- [WHAT YOU HAVE TO DO]: All of the data, except its images, should be set down exactly as it appears.

[Edit difference data]

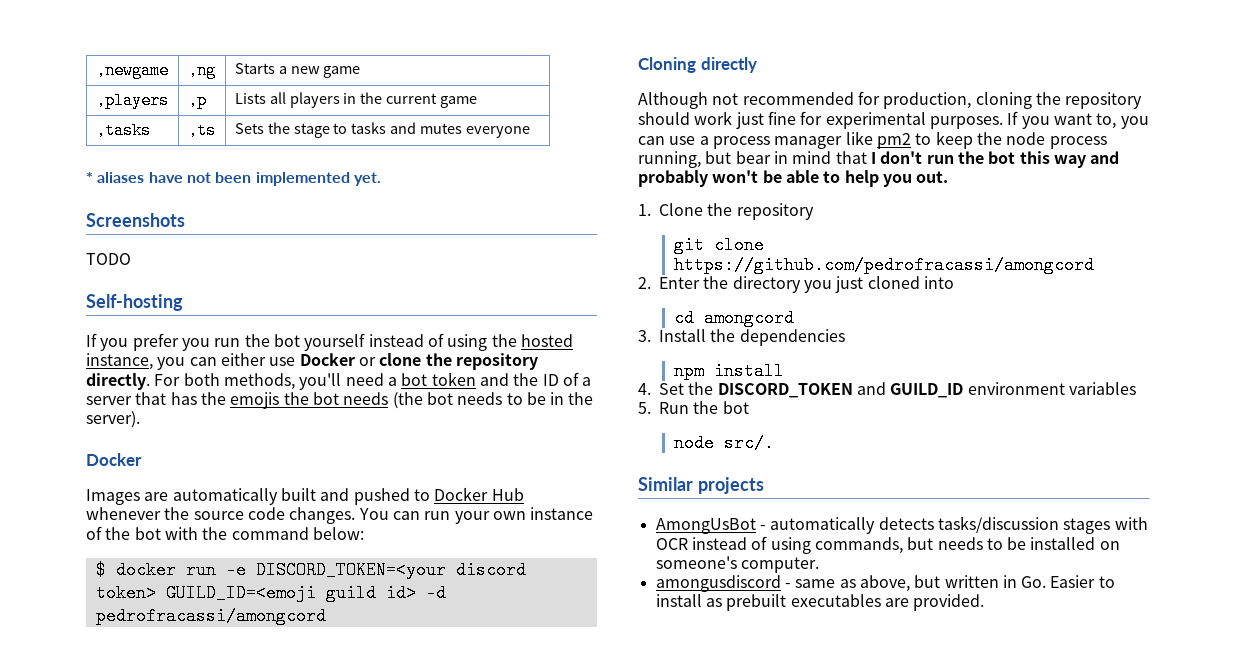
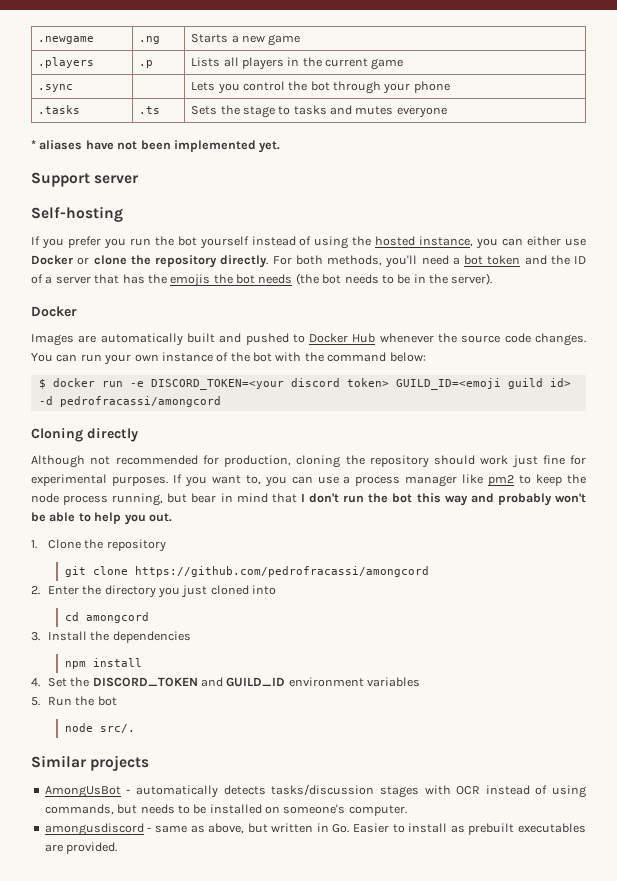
[95,62,169,79] [187,62,216,79] ,newgame | ,ng -> [38,36,95,44] [139,36,161,44] .newgame | .ng
[95,92,169,109] [187,92,207,109] ,players | ,p -> [38,57,95,68] [139,60,154,68] .players | .p
[95,122,151,139] [187,122,216,139] ,tasks | ,ts -> [38,84,74,92] [191,81,450,94] [38,105,81,114] [139,106,161,114] .sync | | Lets you control the bot through your phone // .tasks | .ts
[86,213,185,227] [86,253,131,265] Screenshots // TODO -> [31,172,139,187] Support server

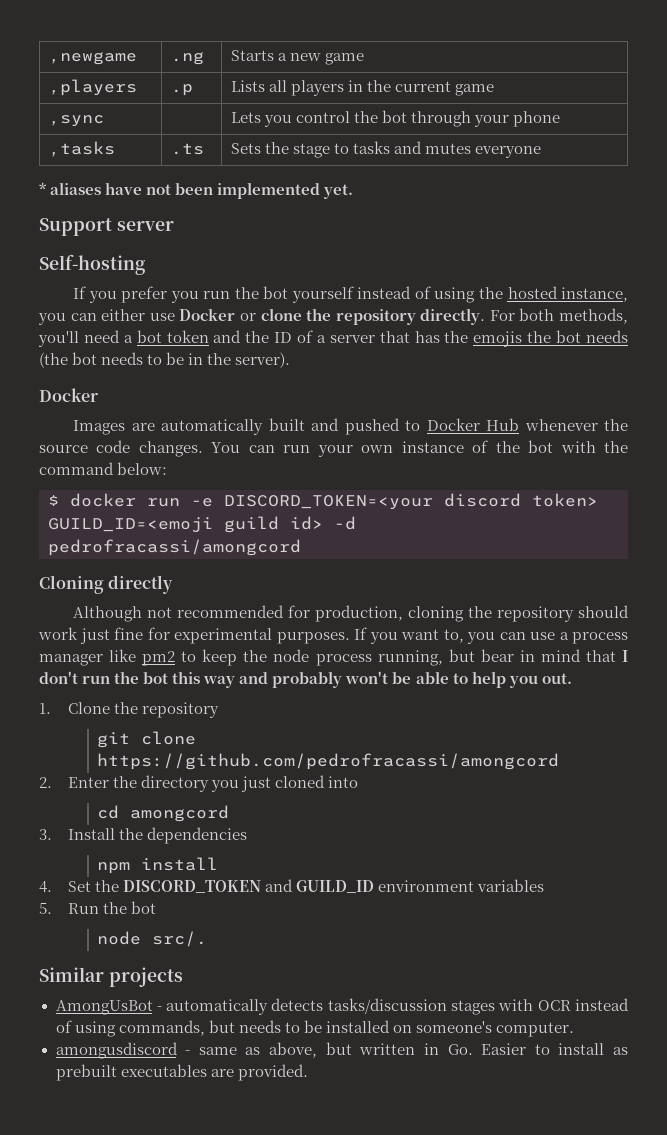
[38,36,95,44] .newgame -> [48,52,137,65] ,newgame
[38,57,95,68] .players -> [48,79,137,96] ,players
[38,84,74,92] .sync -> [48,115,104,127] ,sync
[38,105,81,114] .tasks -> [48,141,115,157] ,tasks

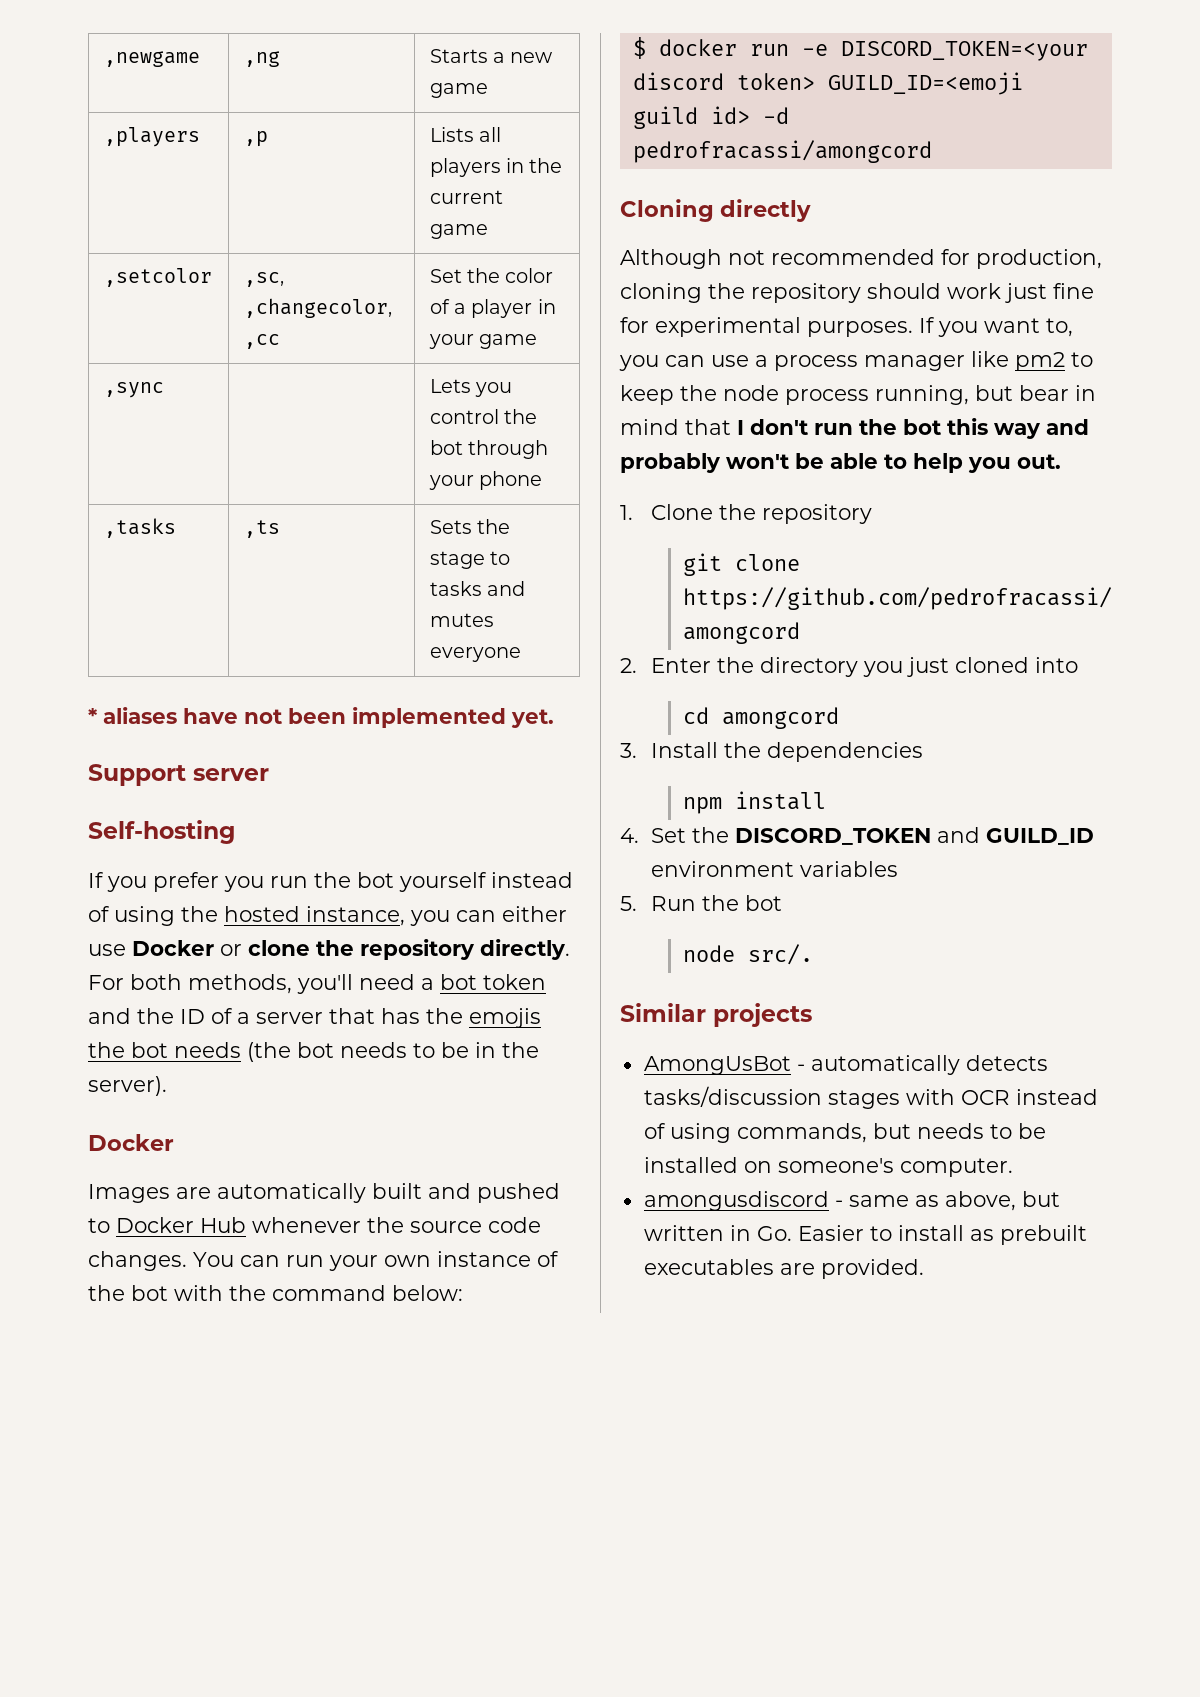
[170,52,204,65] .ng -> [243,51,280,67] ,ng
[170,84,193,96] .p -> [243,131,268,147] ,p
(494, 90) none -> [103,268,212,287] [243,272,284,287] [243,298,392,318] [243,334,280,349] [429,268,554,283] [429,299,556,318] [428,334,538,349] // ,setcolor | ,sc, ,changecolor, ,cc | Set the color of a player in your game
[170,143,204,155] .ts -> [243,520,280,538] ,ts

- [EXERCISE ANSWER]:
[95,62,169,79] [187,62,216,79] ,newgame | ,ng -> [38,36,95,44] [139,36,161,44] .newgame | .ng
[95,92,169,109] [187,92,207,109] ,players | ,p -> [38,57,95,68] [139,60,154,68] .players | .p
[95,122,151,139] [187,122,216,139] ,tasks | ,ts -> [38,84,74,92] [191,81,450,94] [38,105,81,114] [139,106,161,114] .sync | | Lets you control the bot through your phone // .tasks | .ts
[86,213,185,227] [86,253,131,265] Screenshots // TODO -> [31,172,139,187] Support server

[38,36,95,44] .newgame -> [48,52,137,65] ,newgame
[38,57,95,68] .players -> [48,79,137,96] ,players
[38,84,74,92] .sync -> [48,115,104,127] ,sync
[38,105,81,114] .tasks -> [48,141,115,157] ,tasks

[170,52,204,65] .ng -> [243,51,280,67] ,ng
[170,84,193,96] .p -> [243,131,268,147] ,p
(494, 90) none -> [103,268,212,287] [243,272,284,287] [243,298,392,318] [243,334,280,349] [429,268,554,283] [429,299,556,318] [428,334,538,349] // ,setcolor | ,sc, ,changecolor, ,cc | Set the color of a player in your game
[170,143,204,155] .ts -> [243,520,280,538] ,ts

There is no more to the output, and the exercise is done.